I had to drive into the installation from the Crossroads of Opportunity this morning. Doctor wanted to yell at me and I was overdue for that; was also going to meet a friend for coffee to try and comfort her in an un-comfort-able situation, and pick up my mail. Only thing of interest was Texas Monthly with Dancin' Tom Delay on the cover celebrating his award as Dick of the Year doing a full Saturday Night Fever thing...the doctor had fun poking and prodding, then we wandered through the clinic looking for a scale that worked because the defense funding bill hasn't filtered down to the Army hospitals yet, and it's been a choice between batteries for the scales or medicine. They have gone with medicine. Smart choice. I went over to meet my friend, and found Starbucks closed, and people doing the walk up, read the sign, try the door, read the sign and walk away despairingly. She never showed, the wind was howling like a hammer (poetry anyone?) and after a while I hit the road. While driving in there was a great Steve Earle tune played on The Underground Garage; while driving home, there was a bit where Steven Van Zandt was talking about Edie, one of Andy Warhol's Circus who had something of an influence on Dylan's Like a Rolling Stone...Dylan tried successfully to woe her away from Warhol to his manager, Albert Grossman, largely because Dylan hated Warhol. Warhol reciprocated. Supposedly, Like a Rolling Stone was inspired by Edie and her relationship with Warhol...with the talentless hack inspiring the lines "used to ride on your chrome horse with your diplomat/who carried on his shoulder a Siamese Cat/ain't it hard to discover that/he really wasn't where it's at/after he took from you everything, he could steal? How does it feel..." Horrid, I suspect. And then, Steven announced that Dylan had the coolest song of the week...which got me thinking about Christmas.
Well, the Steve Earle song was Hard Core Troubadour, which was kind of about Townes Van Zandt and kind of about him and probably a bit about Dylan. However, Mr. Earle has written a pretty amazing and still relevant song about Christmas.
I can think of no one who embodies the sadness of Christmas for the outsider so much as Bob Dylan. I know that Christmas is not so sad for most, but for many, it is tragic. For example, my friend just lost her infant grand daughter three weeks before Christmas. The child's first Christmas...and knowing Consuela, she was locked and loaded to imprint good things on the child,as I believe she already had done. How do you comfort grieving parents and grandmothers just before Christmas?
I've lost relationships, friends, jobs, and hope around Christmas. It helps to remember that Christmas probably took place if it did in fact happen, in March in 7AD or so. And, that the alternatives for Mary had Joseph not taken her in were stoning...actually that was the only alternative. Joseph showed real defeatist tendencies here and a similarity to AXE's First Rule...Don't be a Jerk.
However, even someone as jaded, cynical and misanthropic as Crusader AXE of the Lost Causes has Christmas complexities. They haven't all been horrible. I recall going to Midnight Mass in a 11th century church in Berchtesgaden, and realizing that I understood the German better than I might the English...hearing Silent Night played on zither, autoharp and guitar was amazing.

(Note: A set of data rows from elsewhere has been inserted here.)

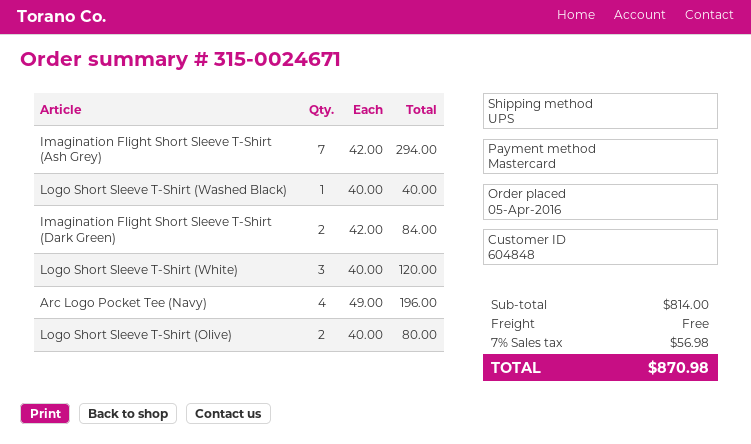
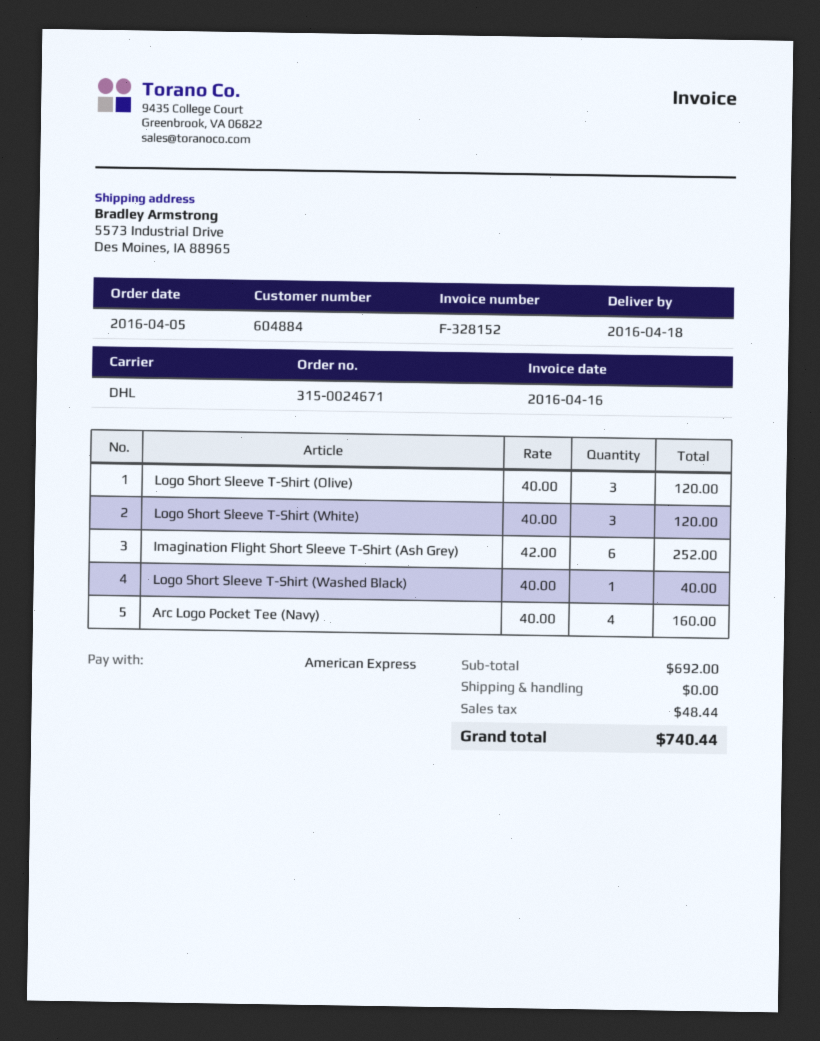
customer number: 604848 -> 604884
payment method: Mastercard -> American Express
shipping method: UPS -> DHL
Imagination Flight Short Sleeve T-Shirt (Ash Grey): 7 x 42.00 = 294.00 -> 6 x 42.00 = 252.00
Imagination Flight Short Sleeve T-Shirt (Dark Green): 2 x 42.00 = 84.00 -> none
Arc Logo Pocket Tee (Navy): 4 x 49.00 = 196.00 -> 4 x 40.00 = 160.00
Logo Short Sleeve T-Shirt (Olive): 2 x 40.00 = 80.00 -> 3 x 40.00 = 120.00
subtotal: 814.00 -> 692.00
tax: 56.98 -> 48.44
total: 870.98 -> 740.44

I recall waking up one Christmas morning incredibly hung over after me and the gang had linked up on Christmas Eve to celebrate surviving that first year in college...Daddy AXE took one look and told my sister to get me a beer. It had gotten below zero overnight, and she brought me in a 16 OZ Bud from the unheated garage...which I opened, instantly redecorating the kitchen and myself...I believe that Dad set me up... Tiffany has not made herself manifest to us in a Solstace myth, thank god. We already watch a society flounder on it...I think her feast is Black Friday, and if people are not trampled and killed in at least one Walmart, she will gain vengence throughout the year; although, a cop pulling a gun in a snowball fight probably makes up for it. If not, it probably amused Biff, on whom we have been silent for a long time, and intend to remain so for a longer time. And, if Dylan seems more Krampus than Gary Busey in full demon-drag could ever think of being, he continues to astound by not being what we think he must.

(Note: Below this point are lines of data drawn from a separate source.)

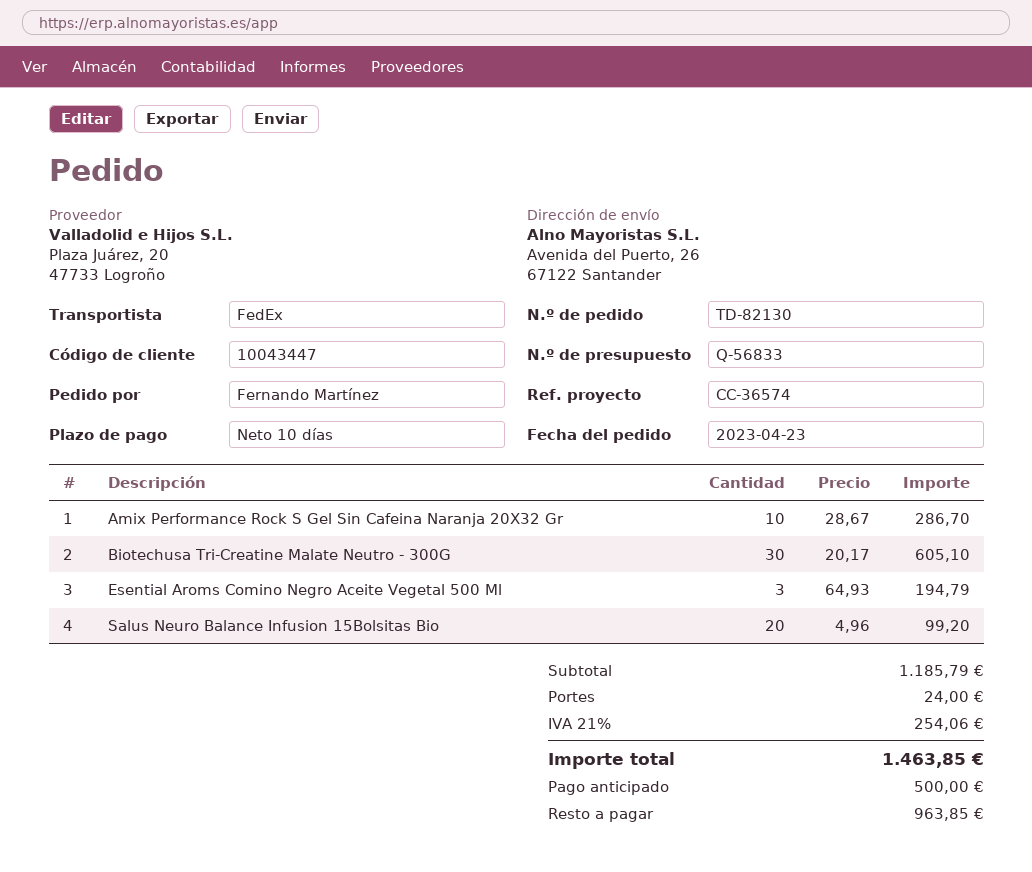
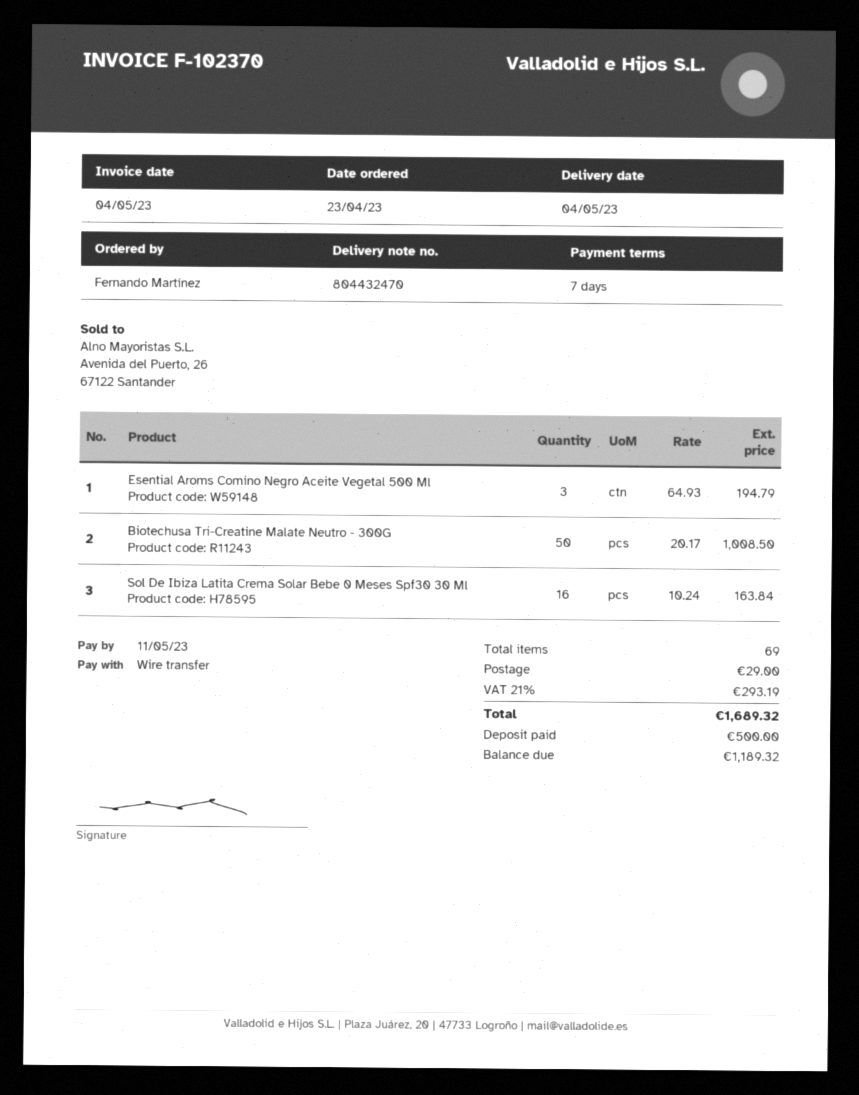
payment terms: 10 days -> 7 days
Amix Performance Rock S Gel Sin Cafeina Naranja 20X32 Gr: 10 x 28.67 = 286.70 -> none
Biotechusa Tri-Creatine Malate Neutro - 300G: 30 x 20.17 = 605.10 -> 50 x 20.17 = 1008.50
Salus Neuro Balance Infusion 15Bolsitas Bio: 20 x 4.96 = 99.20 -> none
Sol De Ibiza Latita Crema Solar Bebe 0 Meses Spf30 30 Ml: none -> 16 x 10.24 = 163.84
shipping: 24.00 -> 29.00
tax: 21% = 254.06 -> 21% = 293.19
total: 1463.85 -> 1689.32
balance: 963.85 -> 1189.32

This should be understood as a bit of a round; the camera pans around, and the lyrics keep coming back. The use of an accordion and drums as the instruments strikes me as perfect although there's a bass in the background somewhere as well as a piano. I initially thought he was collaborating with Flanco Jiminez on this one. It reminds me a beer hall polka somewhere in Texas -- up around Fredricksberg or Neu Braunfels. I keep wondering if the accordion player isn't really Tom Waits, and is that Little Steven dancing in the doorway at one point? The Dylan in this picture looks healthier and like he's having fun -- that only happens normally when he's playing with a really great band.